There is a little story, almost certainly apocryphal, about the late Barack Obama Sr and the President, Mwai Kibaki, which goes somewhat like this:

It was lunchtime at Tina's, a restaurant that used to be located near where the Tuskys Moi Avenue branch is situated in Nairobi today. This was in the early 1970s, when both men were then serving at the Treasury Building, today the headquarters of the Ministry of Foreign Affairs.

Kibaki was then serving as Finance Minister, while Obama was a senior economist. The latter was having his usual 'liquid lunch' when Kibaki walked in.

"What will you have?" Kibaki asked, to which Obama replied: "A double whiskey."

"What will you have it with?"

"Another double whiskey!"

The Harvard-educated Obama Sr was part of a September 1959 airlift of 81 Kenyan students to the US organised by Tom Mboya. The 29-year-old Mboya, already a brilliant union organiser, had approached the US State Department to fund the airlift without success. That first effort only succeeded thanks to harambees and the help of the African-American Students Foundation.

In July 1960, Mboya visited Senator John F Kennedy at Hyannis Port with a request to provide an airlift for more than 200 African students who had received US scholarships. Kennedy arranged for the Joseph P Kennedy Jr Foundation, established in the memory of his older brother (who was killed in World War II), to finance the airlift.

To keep the project out of politics surrounding the presidential race Kennedy was involved in, no public announcement was made of the $100,000 grant. Among the students who benefited from the airlifts was Pamela Odede (who was later to become Mboya's wife).

Star Power

Thirty-nine years after Mboya was shot dead on a Nairobi street, his star has stubbornly refused to dim. If anything, it probably shines brighter today than it did in 1969. Like those of JFK and his brother Robert, who also fell to an assassin's bullet, Mboya's star probably shines brighter in death than it did in life.

Consider just some of the facts: Mboya was brilliant, brave, articulate, charismatic, youthful and very rich, all at the same time. He was a masterful political orator and organiser who could communicate clearly and effectively in six of Kenya's major languages: Luo, Kikuyu, Kamba, Luhya, Swahili and English.

He was highly attractive to both men and women and a master parliamentary performer and strategist. In its entire parliamentary history, Kenya has never produced an MP or a Cabinet minister quite like Tom Mboya.

By the time of his death in July 1969, it was an open secret that Mboya was gunning for nothing less than the presidency.

And it was also an open secret that nobody quite knew how to stop him legally or constitutionally. The only way to stop him was to kill him.

Those who wanted to retain the presidency at all costs were prepared to go to any lengths to ensure that Mboya did not live to oppose them.

In one of his most revealing insights into human existence, Ernest Hemingway, the late American novelist, wrote: "If people bring so much courage to this world, the world has to kill them to break them, so of course it kills them. The world breaks everyone and afterward many are strong at the broken places.

"But those that will not break it kills.

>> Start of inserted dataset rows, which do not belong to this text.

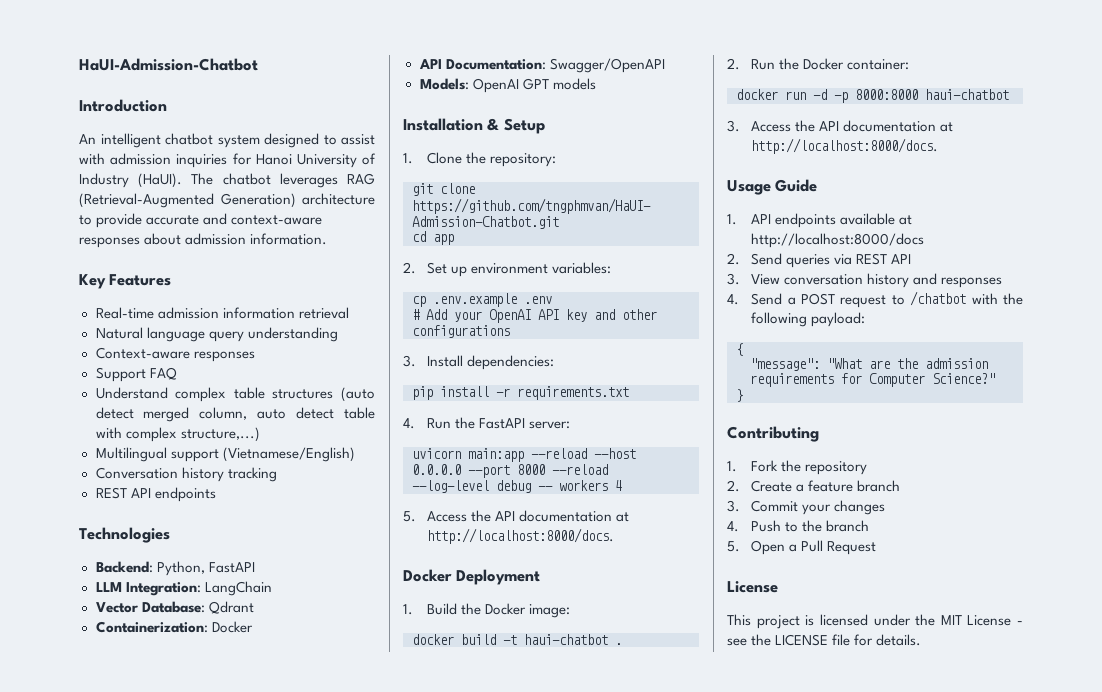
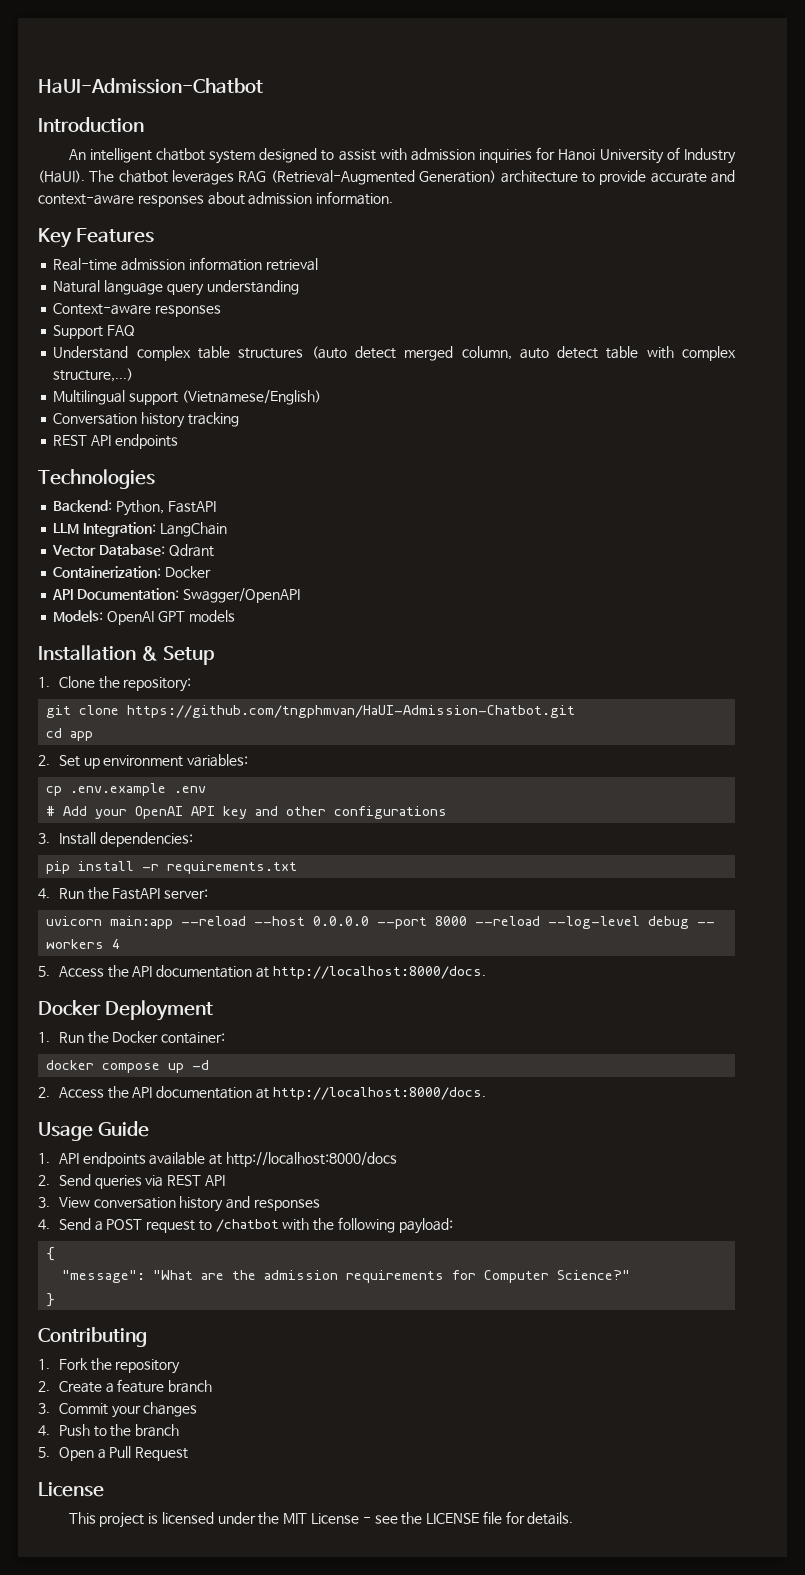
- 1. Build the Docker image:
- docker build -t haui-chatbot .
- 2. Run the Docker container:
+ 1. Run the Docker container:
- docker run -d -p 8000:8000 haui-chatbot
- 3. Access the API documentation at http://localhost:8000/docs.
+ docker compose up -d
+ 2. Access the API documentation at http://localhost:8000/docs.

It kills the very good and the very gentle and the very brave impartially."

Those who could not break Mboya killed him. Six years later, realising that they could not break JM Kariuki (the MP for Nyandarua North) either, they murdered him too.

Those forces of brutal reaction have not dissipated. They are still lurking in the innards of our society and on the periphery of the periphery.

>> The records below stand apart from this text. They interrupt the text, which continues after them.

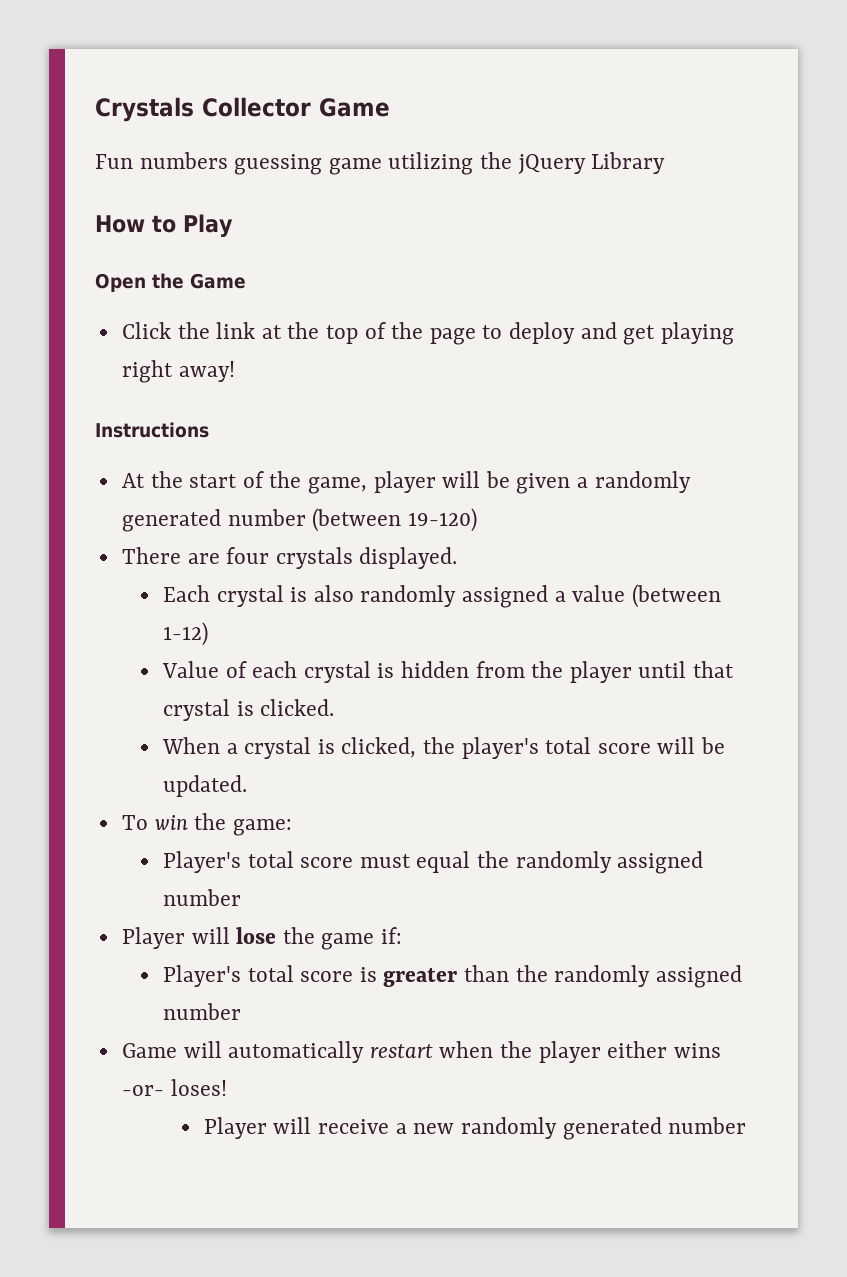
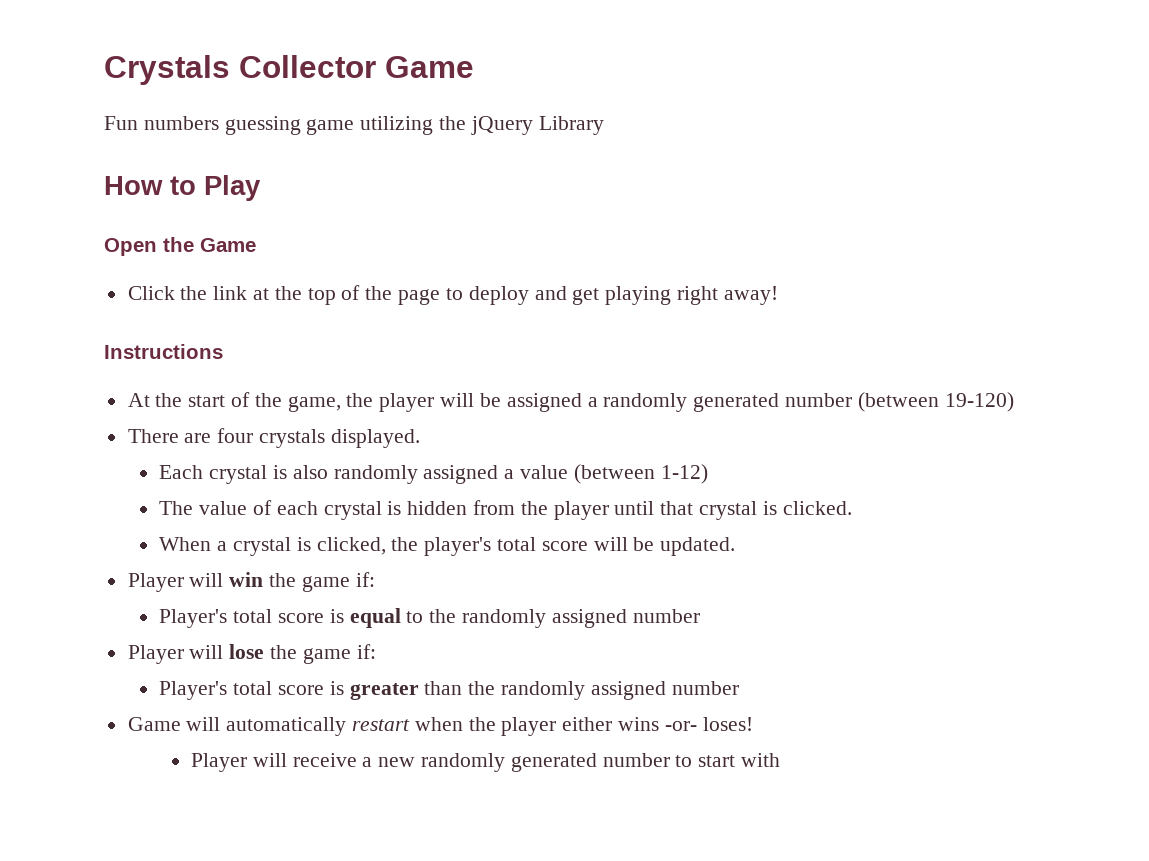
- At the start of the game, player will be given a randomly generated number (between 19-120)
+ At the start of the game, the player will be assigned a randomly generated number (between 19-120)
- Value of each crystal is hidden from the player until that crystal is clicked.
+ The value of each crystal is hidden from the player until that crystal is clicked.
- To win the game:
- Player's total score must equal the randomly assigned number
+ Player will win the game if:
+ Player's total score is equal to the randomly assigned number
- Player will receive a new randomly generated number
+ Player will receive a new randomly generated number to start with

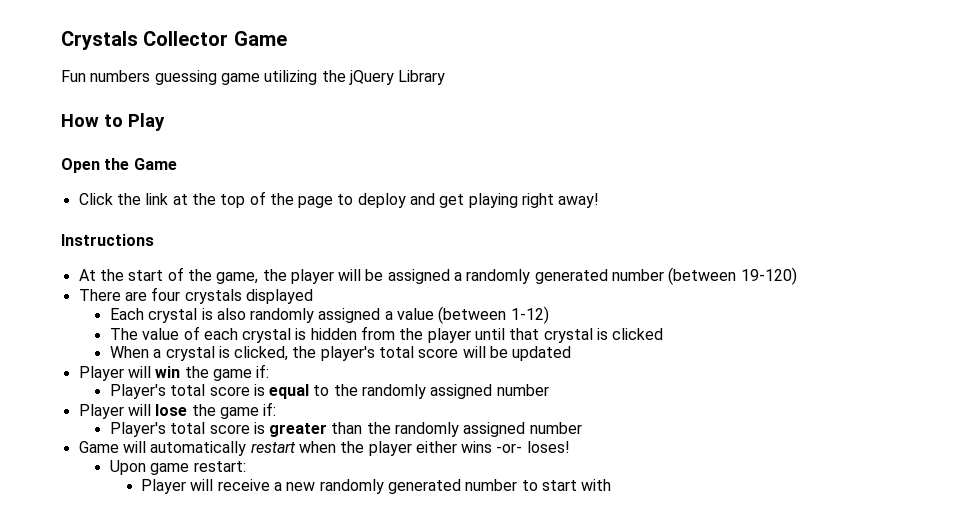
- There are four crystals displayed.
+ There are four crystals displayed
- The value of each crystal is hidden from the player until that crystal is clicked.
+ The value of each crystal is hidden from the player until that crystal is clicked
- When a crystal is clicked, the player's total score will be updated.
+ When a crystal is clicked, the player's total score will be updated
+ Upon game restart:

They could strike again tomorrow against those they believe they cannot break.

State Impunity

What might have happened had Mboya lived?

That is, of course, a highly hypothetical question.

The answer is that nobody really knows. But we can make some informed guesses.

In Parliament, Mboya would almost certainly have outmanoeuvred his opponents in the race for the Kenyatta succession. The Constitution would almost certainly have been amended to make it easier for him to run for the presidency. And, most important of all, Daniel arap Moi would probably never have made it to the presidency.

The history of State impunity in this country started a long time ago. Today it marches on and tomorrow you will see it in even fuller bloom. Take care.